De voorgestelde maatregel bevat een verduidelijking inzake de aftrek van kosten en lasten die verband houden met een niet-zelfstandige werkruimte in een tot het ondernemingsvermogen behorende woning. In lijn met jurisprudentie en parlementaire geschiedenis11 komen kosten en lasten die verband houden met een dergelijke werkruimte en die in een verhuursituatie door een huurder plegen te worden gedragen (huurderslasten) niet voor aftrek in aanmerking. Dergelijke huurderslasten omvatten bijvoorbeeld uitgaven voor de inrichting (meubilair, stoffering, behang- en schilderwerk), gas, water en licht.
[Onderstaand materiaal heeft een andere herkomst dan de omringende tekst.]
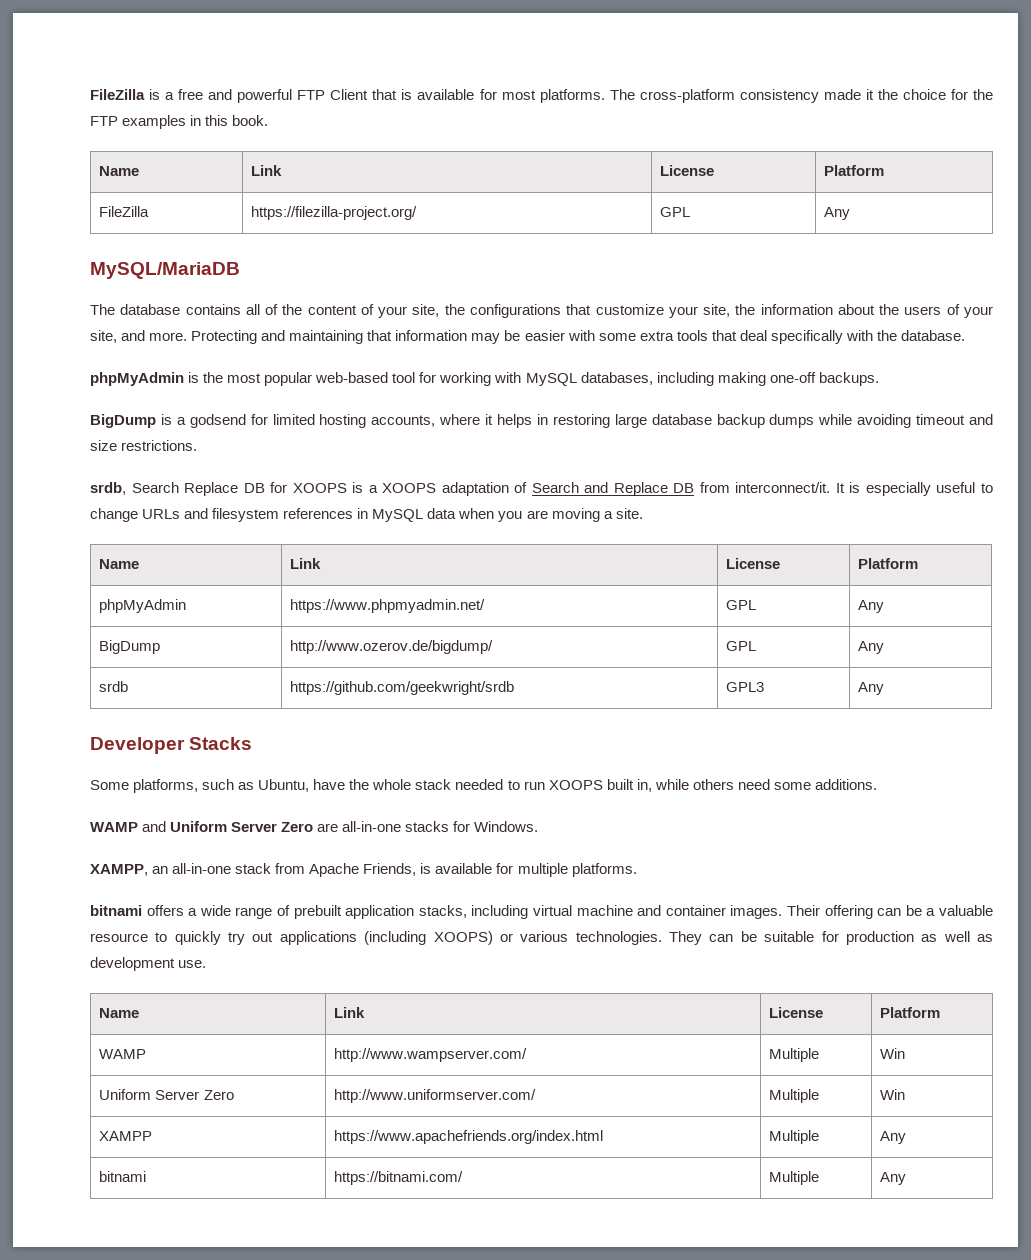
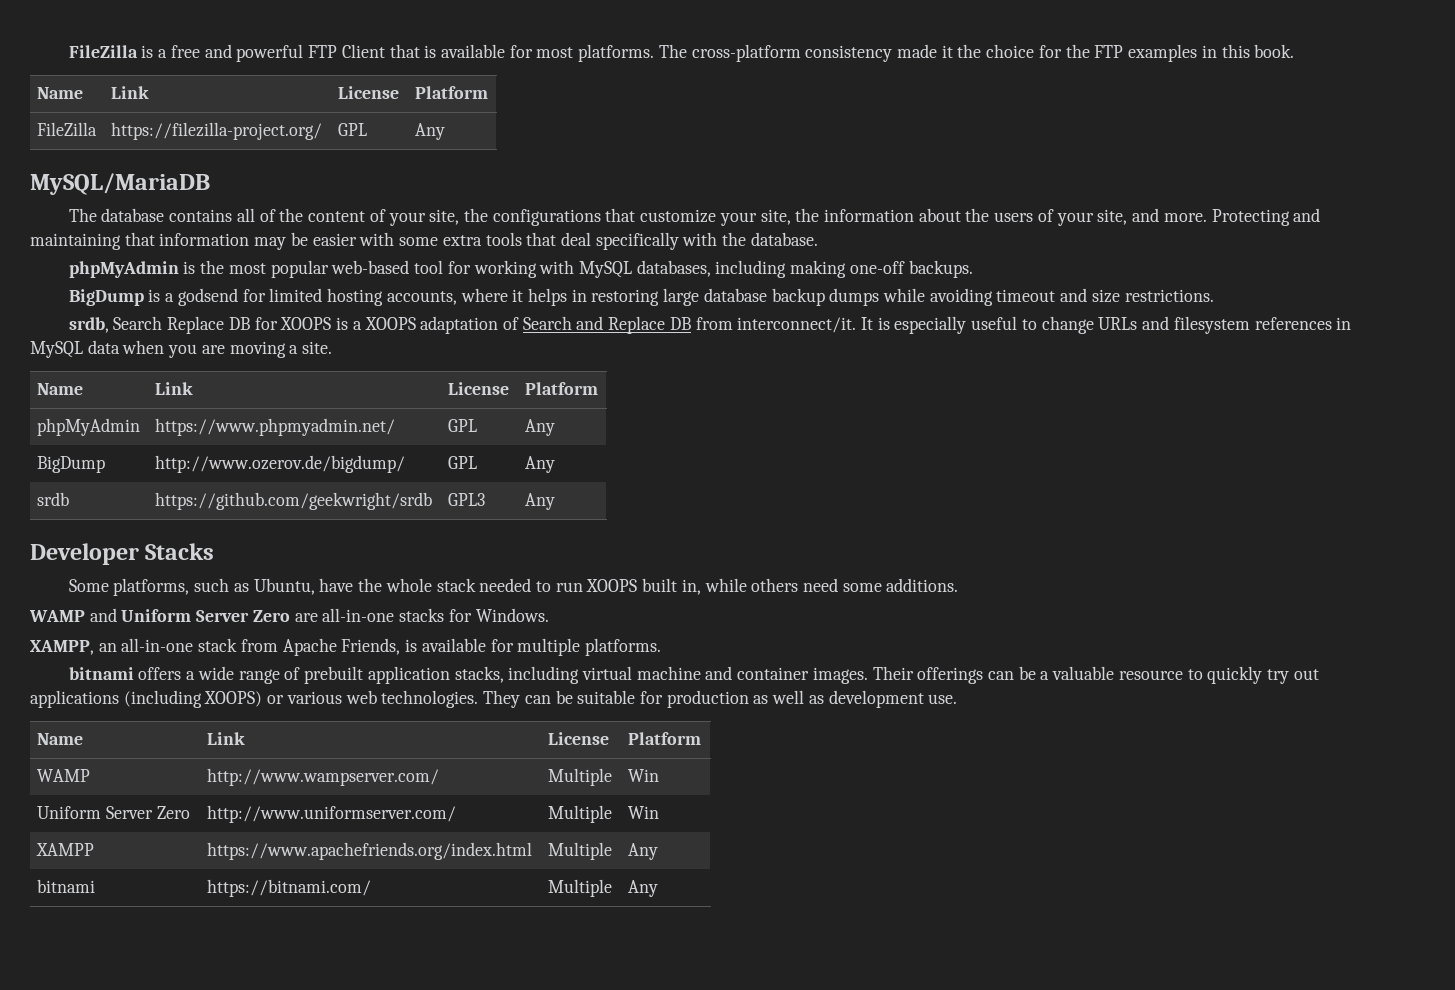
- Their offering can be a valuable resource to quickly try out applications (including XOOPS) or various technologies.
+ Their offerings can be a valuable resource to quickly try out applications (including XOOPS) or various web technologies.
Het niet in aftrek brengen van dergelijke huurderslasten is in lijn met het streven naar een zo veel mogelijk gelijke behandeling van werkruimtes voor ondernemers, resultaatgenieters, directeuren-grootaandeelhouders en werknemers in loondienst.12 Met de voorgestelde maatregel wordt de jurisprudentie hieromtrent en de bestaande praktijk meer expliciet wettelijk verankerd.
Doeltreffendheid, doelmatigheid en evaluatie
De voorgestelde maatregel betreft een verduidelijking inzake de aftrekbaarheid van bepaalde kosten en lasten in lijn met jurisprudentie en parlementaire geschiedenis. Daarmee zijn de maatregelen doeltreffend. Door de verduidelijking van de wettekst is de verwachting dat kosten minder vaak verkeerd in aftrek worden genomen. Dit bespaart tijd waardoor de voorgestelde wetswijziging de doelmatigheid bevordert. Een evaluatie is niet aan de orde.
Uitvoeringsgevolgen Belastingdienst, Douane en Toeslagen
De uitvoeringsgevolgen van de voorgestelde aanpassing zijn door de Belastingdienst vastgesteld aan de hand van een uitvoeringstoets. Hieruit volgt dat de impact van deze maatregel beperkt is en het risico op procesverstoringen klein is. De maatregel is derhalve uitvoerbaar per 1 januari 2025.